The Intriguing Math Behind 0.99999… Equals 1

Ever scratched your head wondering if 0.99999… really equals 1? Well, there’s some neat math that shows it does, and we’re diving deep into it today. Plus, stick around to discover other mathematical quirks that might just blow your mind!

Proof that 0.99999… Equals 1

Let’s unravel this mystery with two different approaches.

Simple Proof

Believe it or not, this can be proven with middle school math.

Let’s define x as:

\(x = 0.99999…\)

Multiply both sides of this equation by 10:

\(10x = 9.99999…\)

Now, subtract the first equation from the second:

\(10x – x = 9.99999… – 0.99999…\)

That gives us:

\(9x = 9\)

And voila, \(x = 1\)!

So, we end up with 0.99999… being equal to 1.

But hold on! There’s a catch. When we say 9.99999… – 0.99999… equals 9, it kinda assumes that both numbers have the same number of nines. This might seem a bit tricky.

High School Level Proof

Let’s up the ante with an advanced approach using infinite geometric series. First, we’ll represent 0.99999… as a sequence:

\(0.99999…\)
\(\displaystyle =\lim_{n→∞} \left[0.9+0.9×\frac{1}{10}\\+0.9×\left(\frac{1}{10} \right)^2+…＋0.9×\left(\frac{1}{10} \right)^n \right]\)
\(\displaystyle =\lim_{n→∞} \left[0.9×\left(\frac{1}{10} \right)^0+0.9×\left(\frac{1}{10} \right)^1\\+0.9×\left(\frac{1}{10} \right)^2+…＋0.9×\left(\frac{1}{10} \right)^n \right]\)
\(\displaystyle =\lim_{n→∞} \sum_{k=1}^n{0.9\left(\frac{1}{10}\right)^{k-1}} \)

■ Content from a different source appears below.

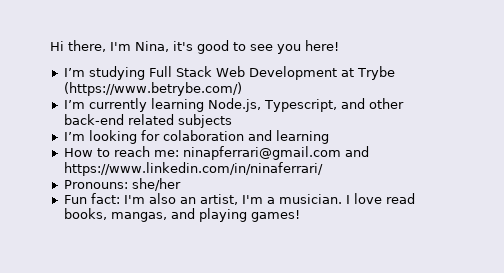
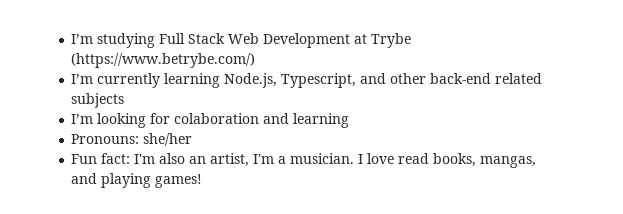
[50,40,339,54] Hi there, I'm Nina, it's good to see you here! // -> (71, 39) none
[63,146,369,160] [63,162,323,176] // How to reach me: ninapferrari@gmail.com and https://www.linkedin.com/in/ninaferrari/ -> (350, 120) none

Then, we’ll solve this sequence:

\(\displaystyle =\lim_{n→∞} \left[ \frac{\frac{9}{10}\left( \left( \frac{1}{10}\right)^n-1\right)}{\frac{1}{10}-1} \right] \)
\(\displaystyle =\frac{-\frac{9}{10}}{\frac{1}{10}-1}\)
\(\displaystyle =\frac{-\frac{9}{10}}{-\frac{9}{10}}＝1\)

And there you have it! A bit more challenging, but it solidifies our earlier conclusion.

The 1/3 Conundrum

Now, let’s take a moment to think about 1/3. There’s a fascinating observation:

\(\displaystyle \frac{1}{3}×3=1\)

Feels right, doesn’t it? Let’s represent 1/3 in another way:

\(\displaystyle \frac{1}{3}×3=(0.33333…)×3=0.99999…\)

Suddenly, these two representations seem off. But if you multiply the same number by 3, they should match up, right? This also hints that 0.99999… = 1 holds true.

Does 0.00000…1 Equal 0?

Now that we’re convinced that 0.99999… equals 1, what about 0.00000…1 equalling 0? Spoiler alert: it doesn’t. Here’s why:

0 cannot be written as 1 – 0.99999… = 0.00000…1.

While 0.99999… is a recurring decimal with endless nines, 0.00000…1 isn’t truly infinite. After all those zeroes, a 1 eventually pops up. This means it doesn’t go on forever, unlike the never-ending 9s in 0.99999… That’s why 0.99999… equals 1, but 0.00000…1 doesn’t equate to 0.

The takeaway? It’s all about grasping the nuances between infinity and finity.